Bruna Marfull cumplió 97, y a diferencia de años anteriores, esta vez no recordó el aniversario de la muerte de su hijo Francisco Zamorano, mandado a ejecutar por su ex mujer el 23 de abril de 2008 con un tiro en la nuca junto a su pareja, el tecnólogo médico Héctor Arévalo. Eso sí, lo que no se le olvida a doña Bruna es su intención, casi obsesión, de sacar a su hijo del mausoleo de la familia Pérez, para luego cremarlo y lanzar sus cenizas en Coltauco, un pueblo cercano a Rancagua donde crecieron los cinco hermanos Zamorano-Marfull. “Allí hay un canal muy bonito, la poza de la Cristina, donde lanzamos las cenizas de nuestro padre. Mi mamá le mandó a hacer una piedra con su nombre y ya tiene puesta la piedra de mi hermano”, cuenta Verónica Zamorano, una de las hermanas mayores de Francisco. El tema que tienen que solucionar ahora como familia , que incluye también a Rocío y Juan José Zamorano, es si también cremarán el cuerpo de Héctor Arévalo —hoy enterrado al lado de Francisco—, y lanzarlos a ambos al canal.

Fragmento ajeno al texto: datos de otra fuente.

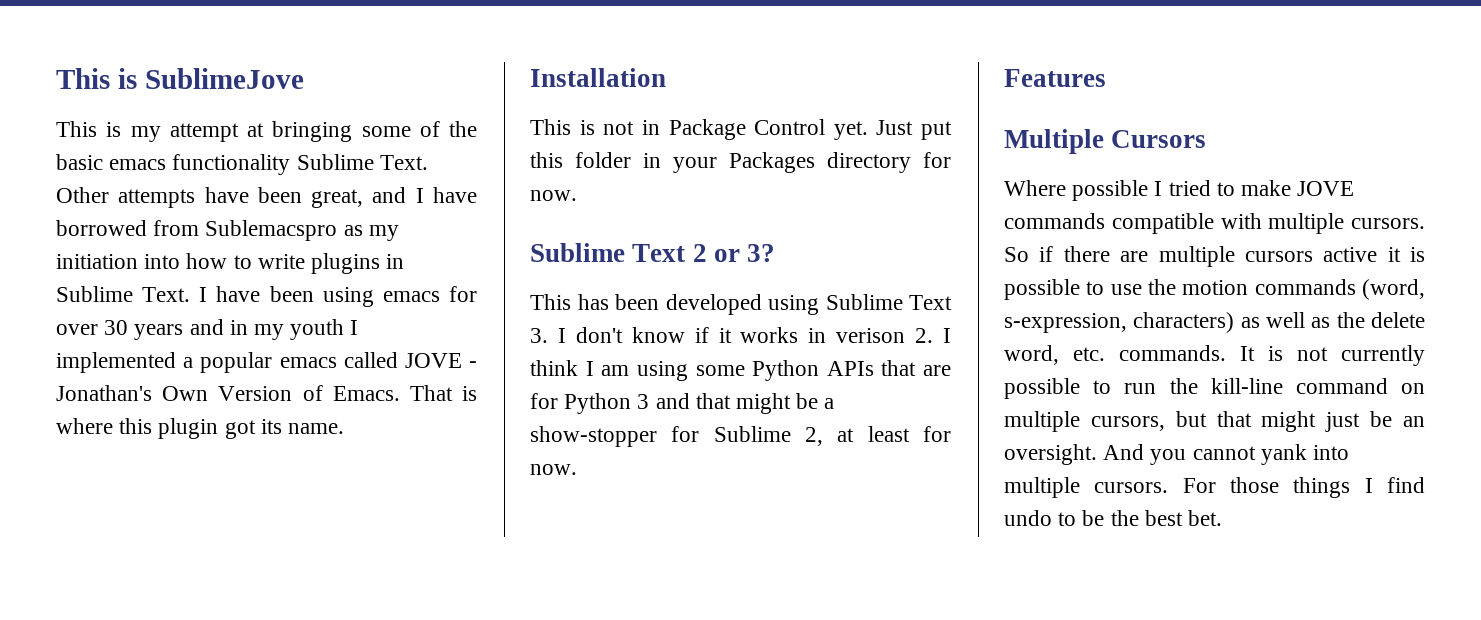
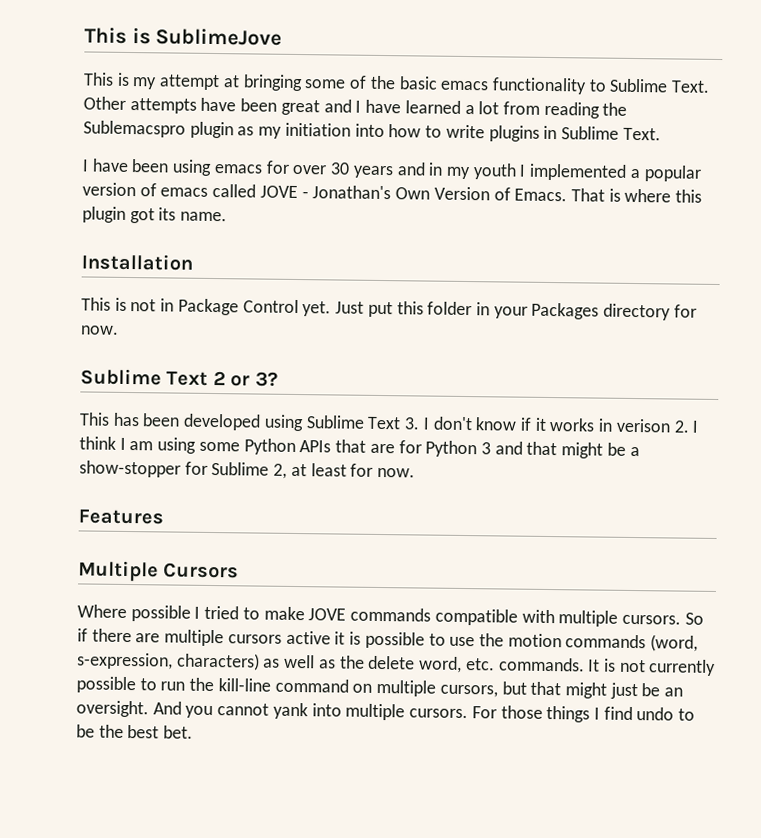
(291, 164) none -> [588,79,607,92] to
[311,189,364,208] great, -> [280,99,320,116] great
[56,220,338,241] borrowed from Sublemacspro -> [404,100,628,119] [83,120,234,139] learned a lot from reading the Sublemacspro plugin
(191, 294) none -> (661, 134) //
(273, 362) none -> [82,182,157,197] version of

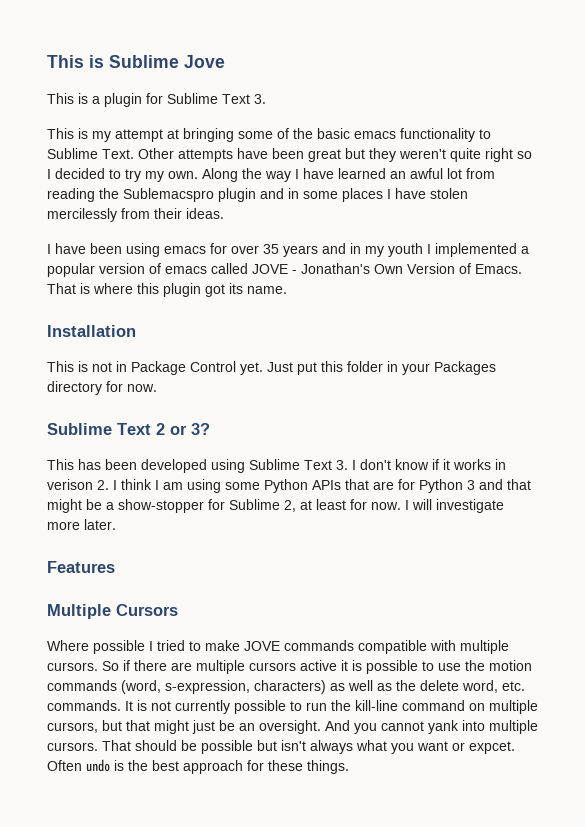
[84,27,283,46] This is SublimeJove -> [47,55,225,68] [47,93,266,107] This is Sublime Jove // This is a plugin for Sublime Text 3.
[323,99,352,113] and -> [345,148,532,162] [47,168,291,182] but they weren't quite right so I decided to try my own. Along the way
[464,104,475,115] a -> [390,168,443,179] an awful
[237,122,661,142] as my initiation into how to write plugins in Sublime Text. -> [260,188,468,202] [47,208,224,222] and in some places I have stolen mercilessly from their ideas.
[330,162,351,175] 30 -> [263,244,279,254] 35
(416, 472) none -> [405,499,504,513] [47,519,116,530] I will investigate more later.
[471,705,696,723] [76,724,194,739] For those things I find undo to be the best bet. -> [102,740,515,754] [47,759,349,774] That should be possible but isn't always what you want or expcet. Often undo is the best approach for these things.

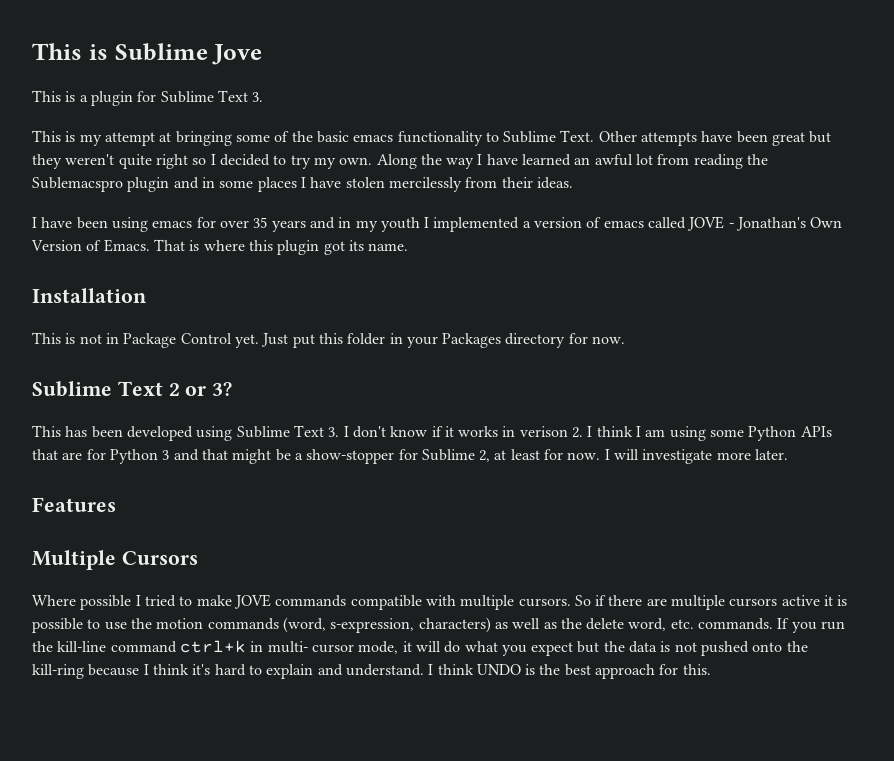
[47,263,95,277] popular -> (531, 224) none
[125,700,538,714] [47,720,538,734] [47,740,515,754] [47,759,110,772] It is not currently possible to run the kill-line command on multiple cursors, but that might just be an oversight. And you cannot yank into multiple cursors. That should be possible but isn't always what you want or expcet. Often undo -> [777,618,846,633] [32,640,808,656] [32,664,521,679] If you run the kill-line command ctrl+k in multi- cursor mode, it will do what you expect but the data is not pushed onto the kill-ring because I think it's hard to explain and understand. I think UNDO
[268,760,349,774] these things. -> [682,664,711,675] this.

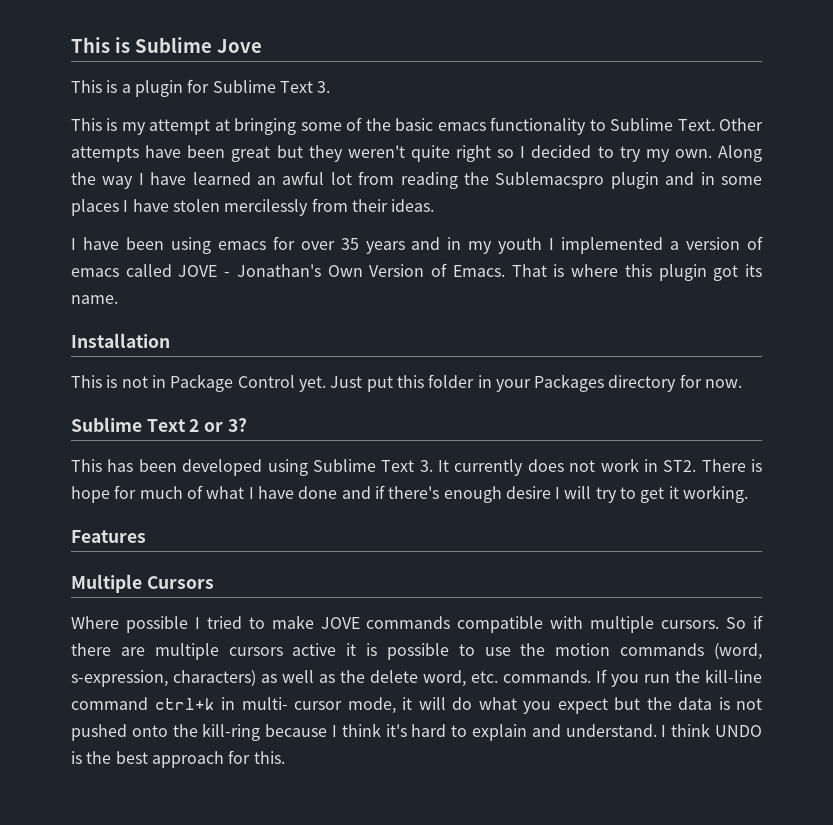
[343,426,832,441] [32,449,789,464] I don't know if it works in verison 2. I think I am using some Python APIs that are for Python 3 and that might be a show-stopper for Sublime 2, at least for now. I will investigate more later. -> [438,458,762,476] [71,485,749,503] It currently does not work in ST2. There is hope for much of what I have done and if there's enough desire I will try to get it working.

“Rocío quiere que queden juntos y está haciendo todos los trámites. Mi mamá, por su edad, está más complicada, ya que no quiere que el lugar de descanso de su hijo se preste para rumores. Pero moralmente, a Héctor debemos también sacarlo de ahí”.

Verónica cuenta que tras la muerte de su hermano y del estallido del caso Quintrala, como familia suelen ser prácticos y han intentado continuar con sus vidas de la manera más normal posible. “A mí en particular, me dio valentía para hablar de la homosexualidad de mi hermano y enfrentar el tema con los periodistas, muchos de los cuales nunca lo trataron como Francisco Zamorano sino como el gay. ¿Por qué a los curas, al monseñor Cox no los tratan igual? La sociedad chilena está a años luz de aceptarla; puede que nadie se espante, pero el homosexual siempre será ‘el maricón’”.